**EXERCISE MATERIAL:**

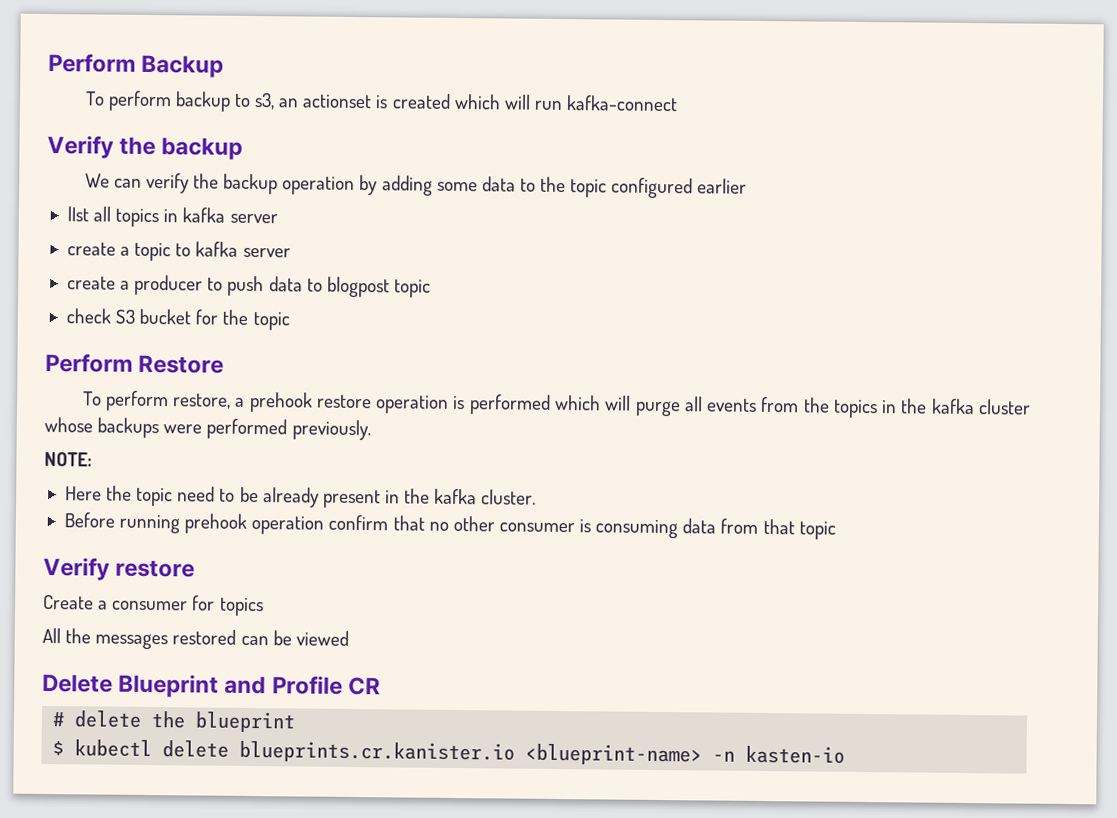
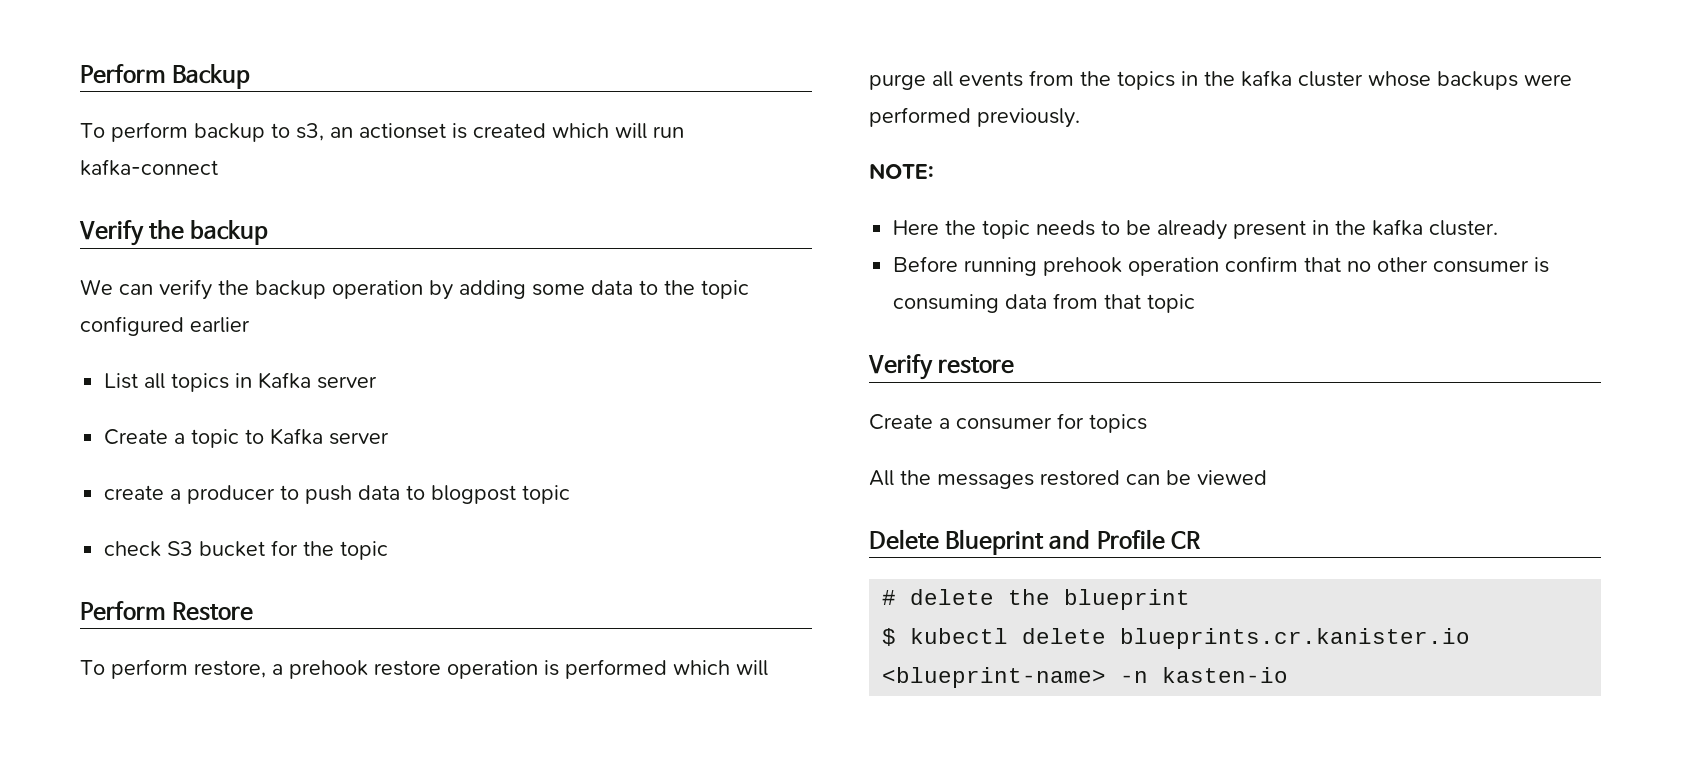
[66,206,89,222] lIst -> [104,373,139,389] List
[182,207,278,224] [66,242,116,256] kafka server // create -> [258,372,378,389] [104,429,169,445] Kafka server // Create
[195,241,239,257] kafka -> [270,428,324,445] Kafka
[177,486,216,502] need -> [1036,220,1096,236] needs

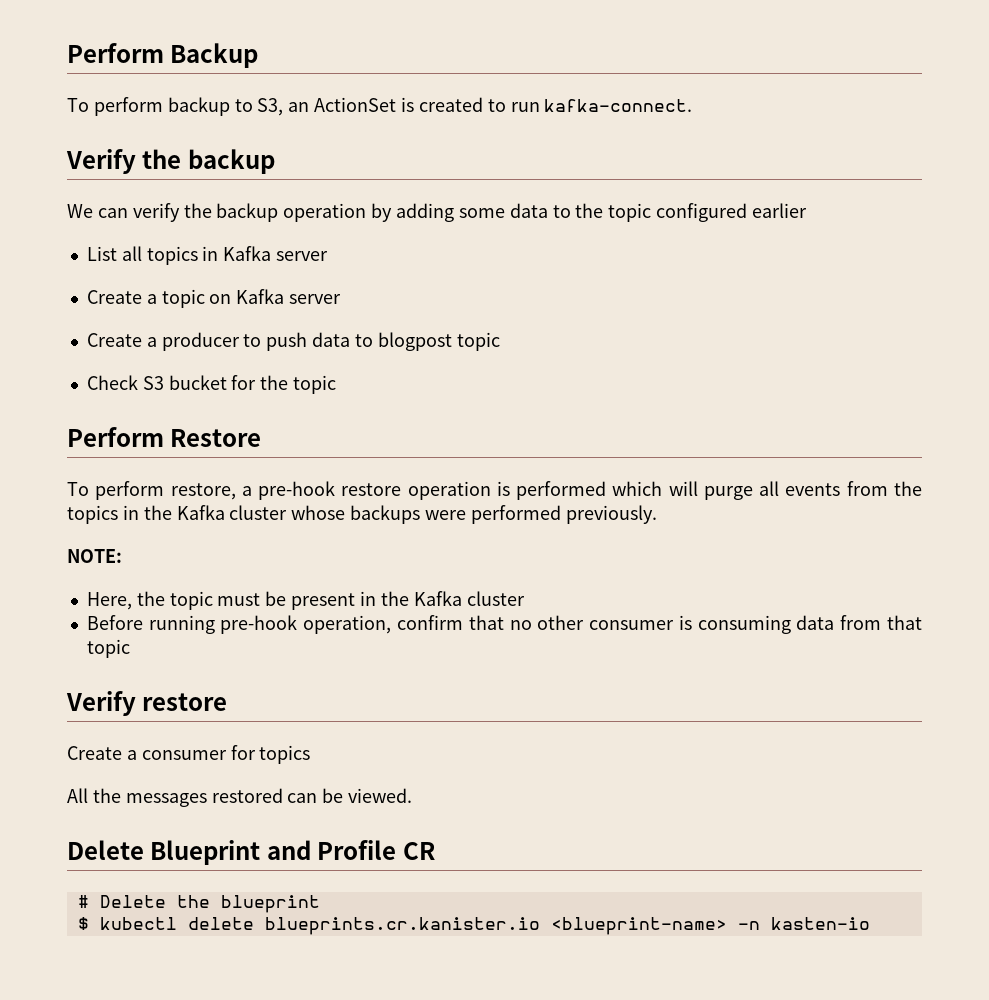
[296,123,684,141] [80,159,218,176] s3, an actionset is created which will run kafka-connect -> [257,97,693,116] S3, an ActionSet is created to run kafka-connect.
[245,428,390,445] [104,485,165,500] to Kafka server // create -> [209,289,342,304] [86,333,142,347] on Kafka server // Create
[104,541,162,557] check -> [86,375,138,390] Check
[289,660,368,679] prehook -> [258,481,336,500] pre-hook
[1241,70,1292,87] kafka -> [176,505,225,520] Kafka
[893,220,1228,240] Here the topic needs to be already -> [86,591,287,610] Here, the topic must be
[1372,219,1499,236] kafka cluster. -> [413,591,525,606] Kafka cluster
[1043,257,1220,276] prehook operation -> [220,615,392,634] pre-hook operation,
[1197,470,1267,485] viewed -> [348,788,413,803] viewed.
[910,589,995,605] delete -> [99,895,166,908] Delete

**PROMPT:** Retype the entries above exactly, but only from the line containing "[296,123,684,141] [80,159,218,176] s3, an" through the line containing "[245,428,390,445] [104,485,165,500] to", both included.

**RESULT:**
[296,123,684,141] [80,159,218,176] s3, an actionset is created which will run kafka-connect -> [257,97,693,116] S3, an ActionSet is created to run kafka-connect.
[245,428,390,445] [104,485,165,500] to Kafka server // create -> [209,289,342,304] [86,333,142,347] on Kafka server // Create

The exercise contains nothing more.